Автобус въезжает в город.
Бродский тихо объясняет мне свой план. На Московском проспекте мы встаем и идем к передним дверям. Юнец вылезает в проход и как-то нехотя тащится к задним. Там к нему присоединяется коренастый дядька с пропеченным лицом.
Остановка. Двери открываются. Бродский выходит, я — за ним. Те тоже выходят. Автобус пытается закрыть двери. Задняя закрылась, передняя — нет. Потому что я "уронил" на нижнюю ступеньку рюкзак. Мы быстро протискиваемся обратно.
Автобус отъезжает.
Те двое растерянно смотрят ему вслед.
Водитель громко делится с пассажирами горестными мыслями о современной молодежи. "В институтах небось учатся, а где им выходить — и того запомнить не могут".
Две остановки спустя мы выходим по-настоящему. Быстро погружаемся в лабиринт новостроек ("...парадиз мастерских и аркадия фабрик"). Озираемся на ходу. Ни синей "Волги", ни автобусной парочки не видно. Но все равно не исчезает чувство близкой погони. Увернулись от сети — но ведь это просто маленькая удача. Когда им будет очень нужно — достанут.
Мы звоним в какую-то квартиру. Открывает молодая женщина с ребенком на руках. Это старинная приятельница Бродского. Я стараюсь тут же забыть, как ее зовут. "Нет, гражданин начальник, я понятия не имею, кто давал приют беглому ссыльному".
Она не очень рада нашему визиту. У нее какие-то свои семейные огорчения, трудные отношения со свекровью. Слушает наш рассказ о "хвостах" скептически, почти насмешливо.
А Бродский? Его вдруг прорывает. Куда девался хладнокровный зэк, умеющий ловко уходить от слежки?
Он начинает бродить по комнате взад-вперед. Сжимает виски. Мычит как от боли. Словно цепь натянулась и капкан захлопнулся. А как он, наверное, ждал этих подаренных ему судьбой нескольких дней в Ленинграде! Как мечтал провести их со своей "Новой Августой"! Она навещала его несколько раз в деревне. И вообще — то любила, то уходила. Сама непредсказуемость. Но другие, надежные, ему не нужны. Надежная его не насытит. Наскучит через неделю.

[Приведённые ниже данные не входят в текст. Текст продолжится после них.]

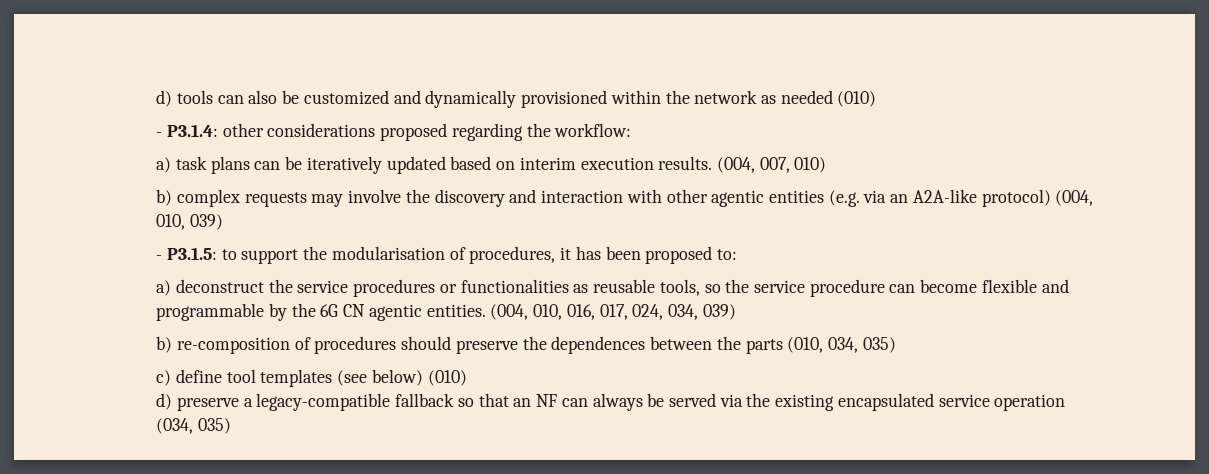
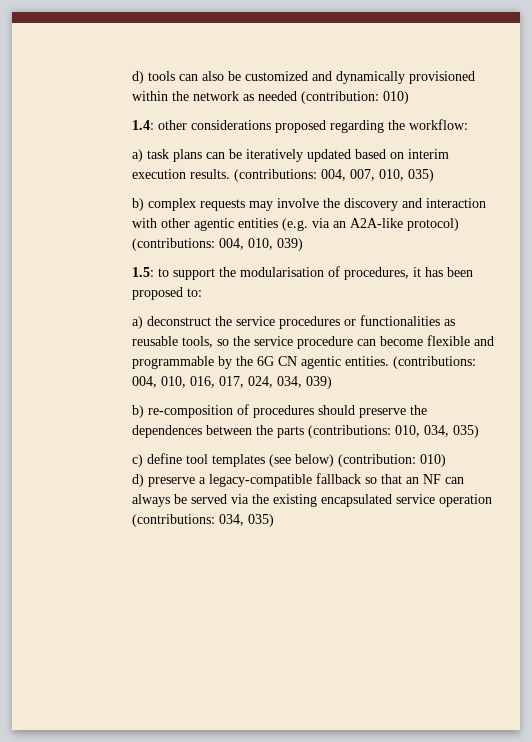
- d) tools can also be customized and dynamically provisioned within the network as needed (010)
- - P3.1.4: other considerations proposed regarding the workflow:
+ d) tools can also be customized and dynamically provisioned within the network as needed (contribution: 010)
+ 1.4: other considerations proposed regarding the workflow:
- (004, 007, 010)
+ (contributions: 004, 007, 010, 035)
- b) complex requests may involve the discovery and interaction with other agentic entities (e.g. via an A2A-like protocol) (004, 010, 039)
+ b) complex requests may involve the discovery and interaction with other agentic entities (e.g. via an A2A-like protocol) (contributions: 004, 010, 039)
- - P3.1.5: to support the modularisation of procedures, it has been proposed to:
+ 1.5: to support the modularisation of procedures, it has been proposed to:
- (004, 010, 016, 017, 024, 034, 039)
+ (contributions: 004, 010, 016, 017, 024, 034, 039)
- b) re-composition of procedures should preserve the dependences between the parts (010, 034, 035)
+ b) re-composition of procedures should preserve the dependences between the parts (contributions: 010, 034, 035)
- c) define tool templates (see below) (010)
+ c) define tool templates (see below) (contribution: 010)
- d) preserve a legacy-compatible fallback so that an NF can always be served via the existing encapsulated service operation (034, 035)
+ d) preserve a legacy-compatible fallback so that an NF can always be served via the existing encapsulated service operation (contributions: 034, 035)

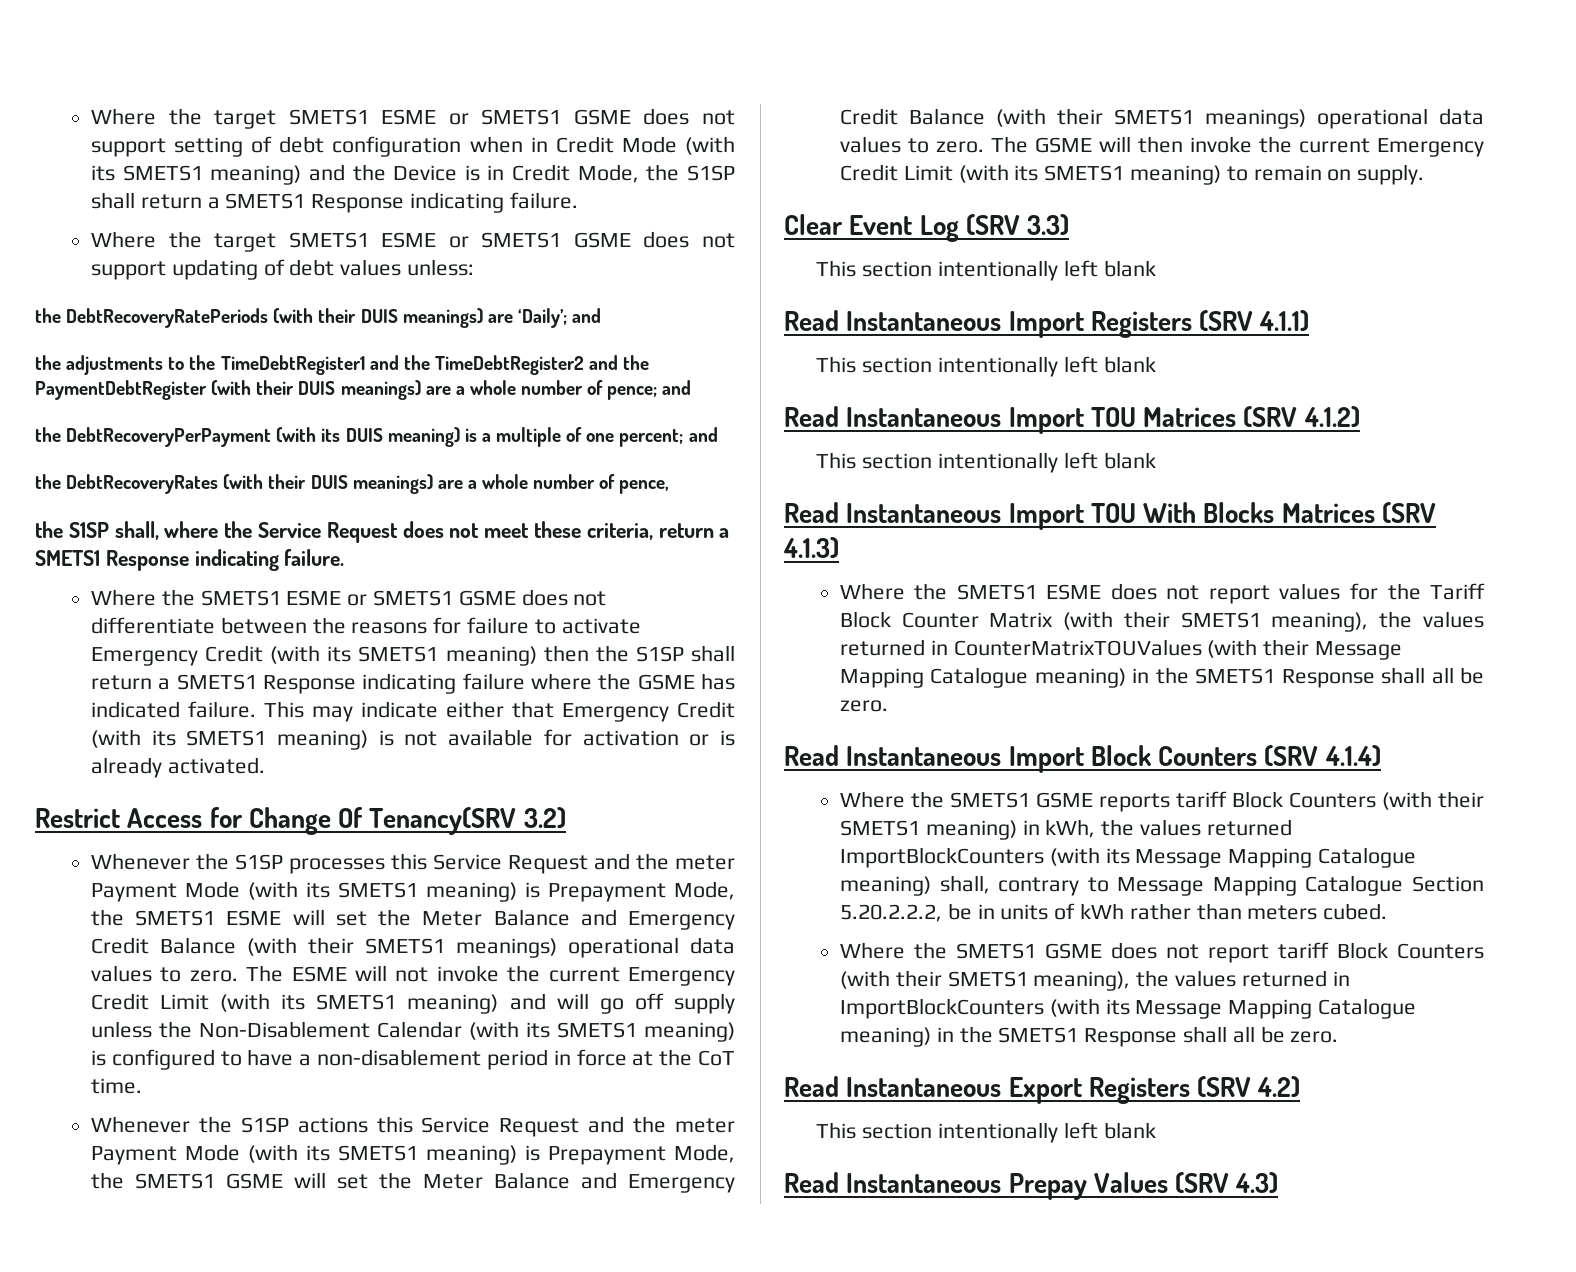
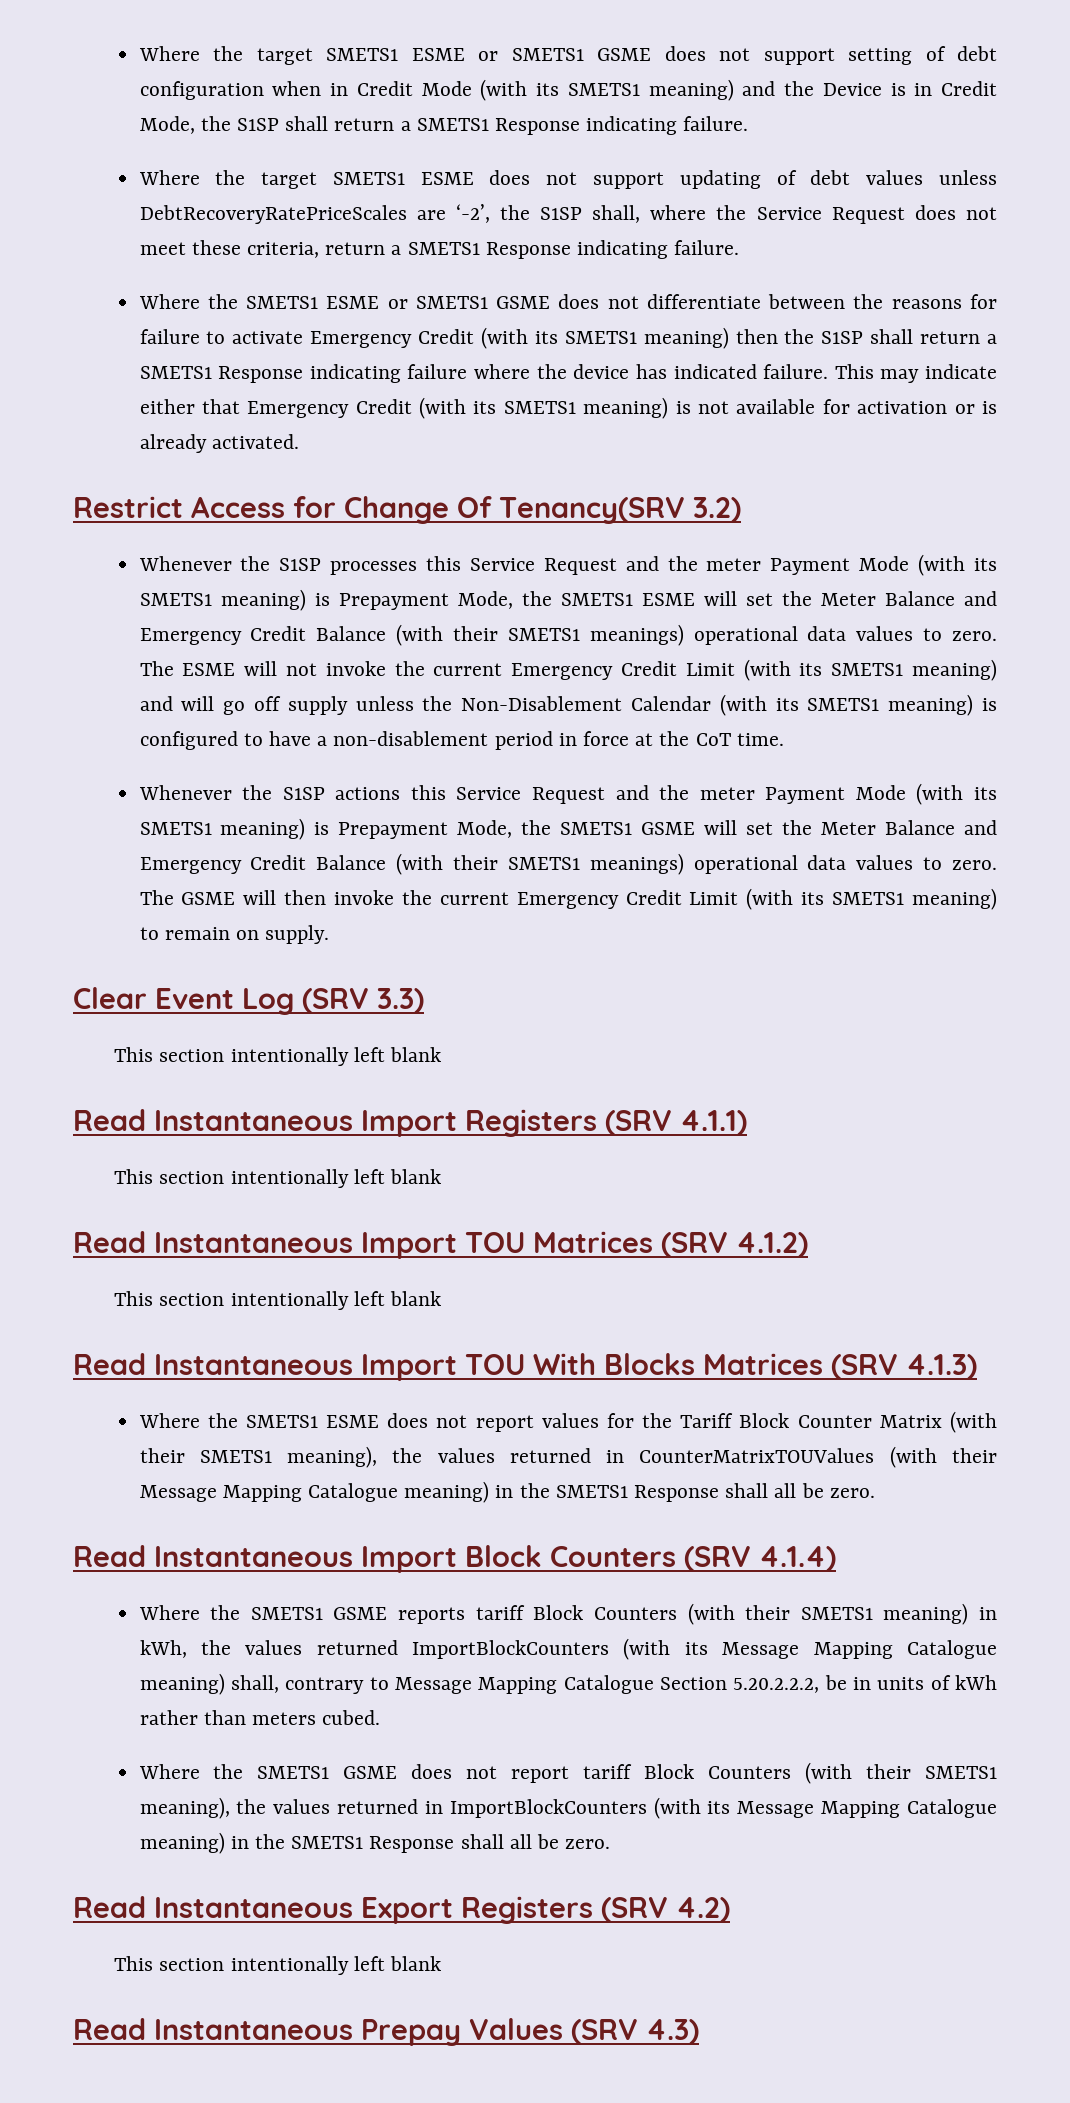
- Where the target SMETS1 ESME or SMETS1 GSME does not support updating of debt values unless:
- the DebtRecoveryRatePeriods (with their DUIS meanings) are ‘Daily’; and
- the adjustments to the TimeDebtRegister1 and the TimeDebtRegister2 and the PaymentDebtRegister (with their DUIS meanings) are a whole number of pence; and
- the DebtRecoveryPerPayment (with its DUIS meaning) is a multiple of one percent; and
- the DebtRecoveryRates (with their DUIS meanings) are a whole number of pence,
- the S1SP shall, where the Service Request does not meet these criteria, return a SMETS1 Response indicating failure.
+ Where the target SMETS1 ESME does not support updating of debt values unless DebtRecoveryRatePriceScales are ‘-2’, the S1SP shall, where the Service Request does not meet these criteria, return a SMETS1 Response indicating failure.
- Where the SMETS1 ESME or SMETS1 GSME does not differentiate between the reasons for failure to activate Emergency Credit (with its SMETS1 meaning) then the S1SP shall return a SMETS1 Response indicating failure where the GSME has indicated failure.
+ Where the SMETS1 ESME or SMETS1 GSME does not differentiate between the reasons for failure to activate Emergency Credit (with its SMETS1 meaning) then the S1SP shall return a SMETS1 Response indicating failure where the device has indicated failure.

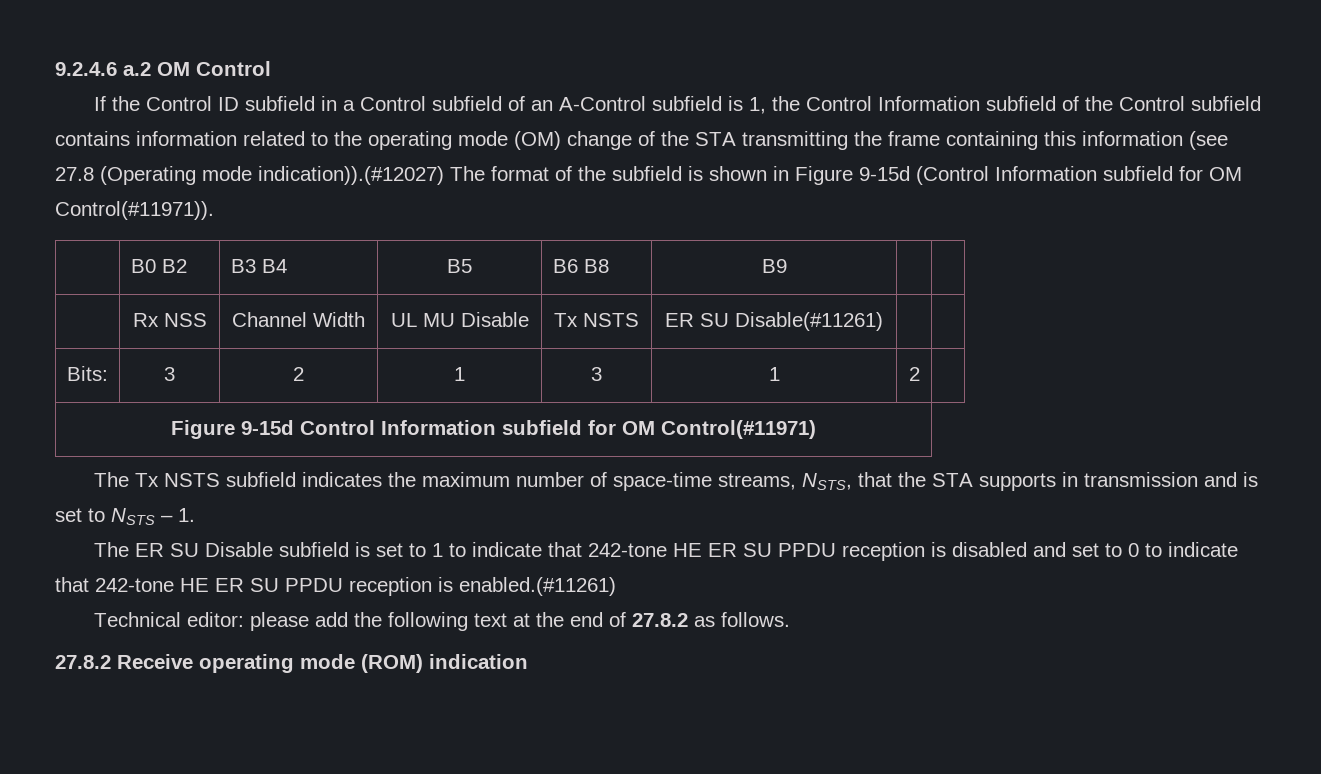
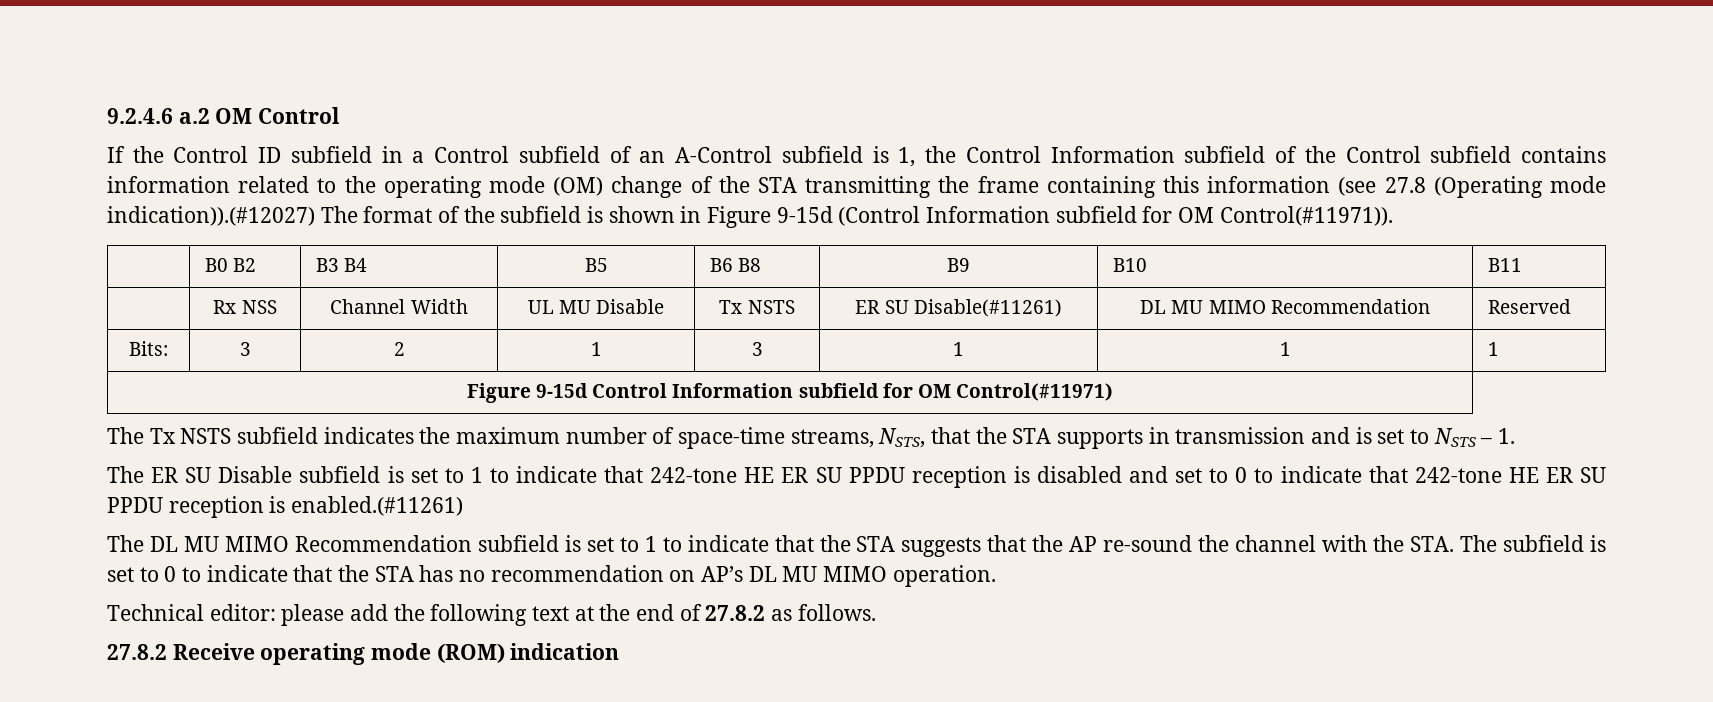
- | B0 B2 | B3 B4 | B5 | B6 B8 | B9 | |
+ | B0 B2 | B3 B4 | B5 | B6 B8 | B9 | B10 | B11
- | Rx NSS | Channel Width | UL MU Disable | Tx NSTS | ER SU Disable(#11261) | |
+ | Rx NSS | Channel Width | UL MU Disable | Tx NSTS | ER SU Disable(#11261) | DL MU MIMO Recommendation | Reserved
- Bits: | 3 | 2 | 1 | 3 | 1 | 2 |
+ Bits: | 3 | 2 | 1 | 3 | 1 | 1 | 1
+ The DL MU MIMO Recommendation subfield is set to 1 to indicate that the STA suggests that the AP re-sound the channel with the STA. The subfield is set to 0 to indicate that the STA has no recommendation on AP’s DL MU MIMO operation.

Он все ходит по комнате и бормочет что-то невнятное. Можно разобрать лишь обрывки фраз. И много раз повторенное:
— За что? Что я им сделал? Что я им сделал?
Такое бывало с ним не раз. Пока лицом к лицу с противником, с "загонщиками", он — сама выдержка, твердость, спокойствие. Как он держался все шесть (или даже восемь) часов на суде! Напряжение в зале становилось таким ощутимым, что трудно было дышать. Кому-то уже сделалось плохо. Какой-то немолодой человек на реплику судьи "Бродского защищают только такие же тунеядцы, как он сам" — не выдержал и закричал: "Это Маршак и Чуковский — тунеядцы?!" Дружинники вытащили этого человека из зала.
— Я вижу, в зале кто-то ведет записи, — сказала судья с угрозой.
— Она! Она все время записывает! — закричали какие-то тетки, указывая на журналистку Вигдорову.
Дружинники двинулись к "нарушительнице", но люди, сидевшие в ряду, молча сомкнулись и не пропустили их. И посреди этого невероятного нервного напряжения Бродский сохранял самообладание и чувство собственного достоинства — будто речь шла не о его судьбе.
Но, оставшись наедине с собой или с близкими, он снимал запоры. И чувства захлестывали его, как прорвавшаяся река. Он не пытался бороться с ними. Каким-то инстинктом он понял очень рано, что, если подавлять свои чувства с утра до вечера (а силы у него на это были), они умрут. И ты незаметно станешь таким же бесчувственным чурбаном, как судья Савельева, как дружинник Лернер.
Прошел час — а Бродский все не мог успокоиться. Несколько раз он пытался звонить по разным телефонам в Москву — безрезультатно.
Время от времени он порывался снова ехать в аэропорт — и будь что будет!